Une autre question se pose en conséquence : à partir de quelle taille une réserve naturelle a-t-elle un intérêt pour le développement de la faune et la flore ? Il est évident que plus la réserve est grande, plus les animaux et les plantes pourront se multiplier.

Par conséquent, on peut se demander, dans un département comme le Nord, s’il est intéressant d’avoir de nombreuses réserves de petite taille ? Ou cela est-il plutôt inefficace et faut-il alors mettre en œuvre un grand chantier de mise en place de grandes réserves naturelles ?

On est bien sûr tenté de dire qu’il faudrait les deux.

Un autre point qui soulève des questions est celui des critères de classification d’une zone en réserve naturelle.
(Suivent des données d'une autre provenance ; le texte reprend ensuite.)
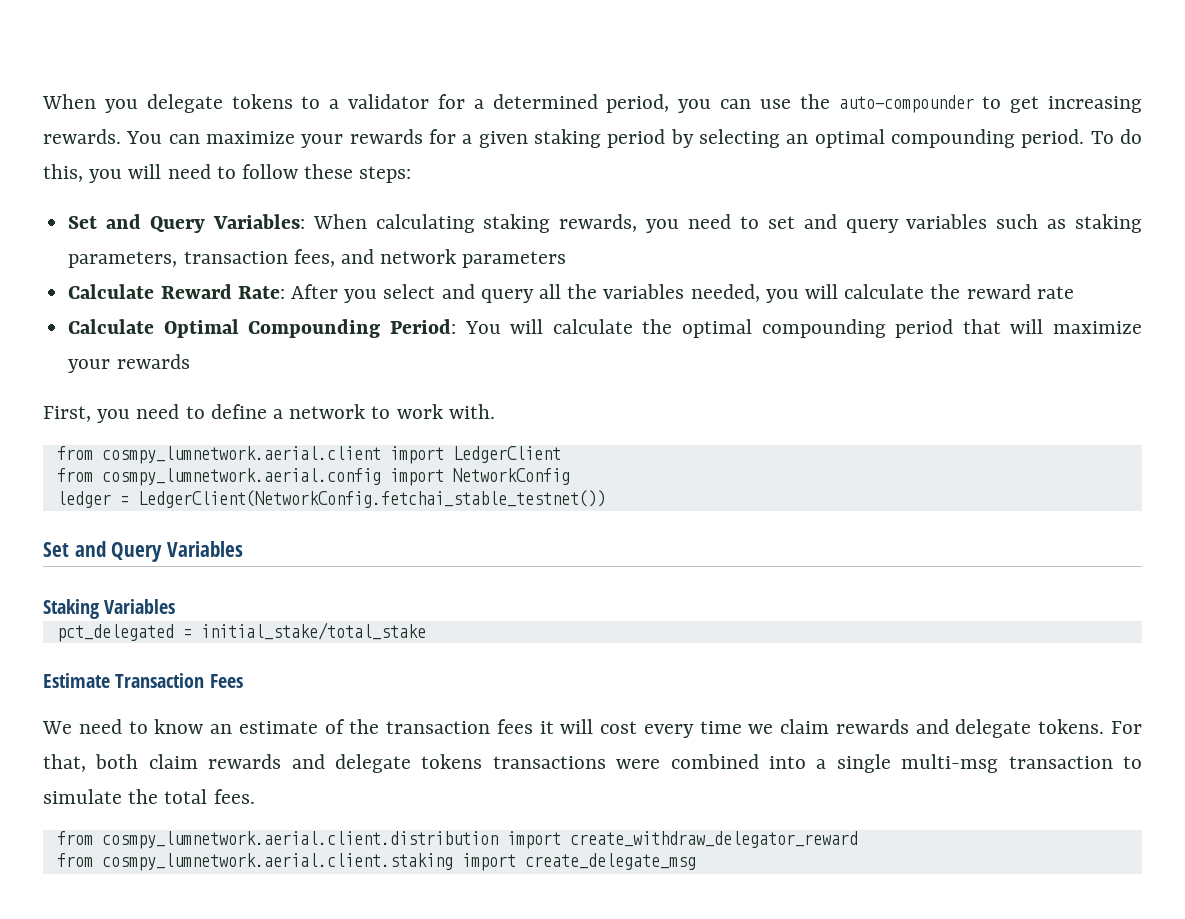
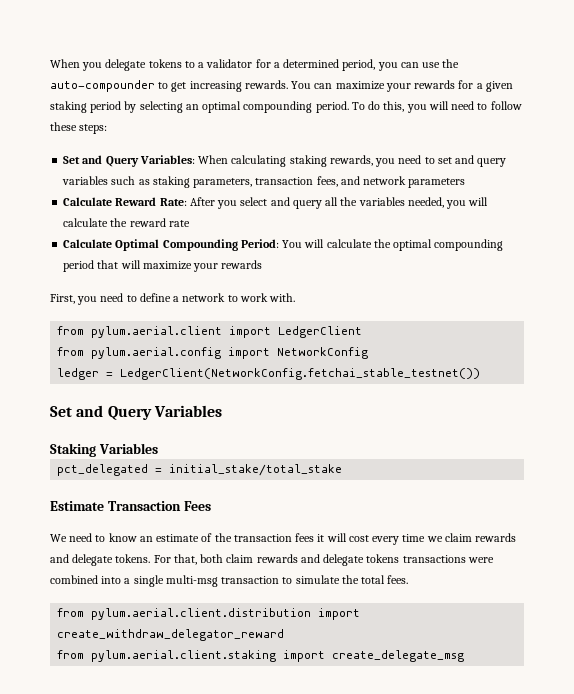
- from cosmpy_lumnetwork.aerial.client import LedgerClient
+ from pylum.aerial.client import LedgerClient
- from cosmpy_lumnetwork.aerial.config import NetworkConfig
+ from pylum.aerial.config import NetworkConfig
- from cosmpy_lumnetwork.aerial.client.distribution import create_withdraw_delegator_reward
+ from pylum.aerial.client.distribution import create_withdraw_delegator_reward
- from cosmpy_lumnetwork.aerial.client.staking import create_delegate_msg
+ from pylum.aerial.client.staking import create_delegate_msg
En général, lorsqu’on se renseigne sur une réserve naturelle, on découvre surtout les espèces rares qui sont hébergées dans ces réserves.

Il est intéressant de voir que des espèces – qu’on ne trouve parfois nulle part ailleurs – sont protégées dans ces zones. Cependant, cela veut-il pour autant qu’une poule d’eau ou un iris des marais ne serait pas digne de bénéficier d’un lieu de vie protégé ?

Nous pensons que tout animal ou toute plante mérite qu’on crée une zone protégée. Le Nord pourrait ainsi multiplier les réserves naturelles, même dans des endroits n’hébergeant que des êtres qualifiés de « banals » !

En effet, l’intérêt d’une réserve n’est pas de « collectionner » les espèces rares mais de préserver des espaces de nature, quels qu’ils soient.

Enfin, une dernière question qui se pose est celle de l’ouverture des réserves naturelles aux êtres humains. Faut-il interdire complètement la présence des êtres humains ? Faut-il donner la possibilité aux gens de venir visiter les réserves, dans des conditions précises ? Sachant que les animaux vivent avec nous quotidiennement dans des écosystèmes très variés, quel est l’impact réel des visites dans les zones protégées ?

Voici autant de questions auxquelles il serait intéressant de trouver une réponse pour pouvoir réfléchir au moyen de développer toujours les réserves naturelles dans notre département.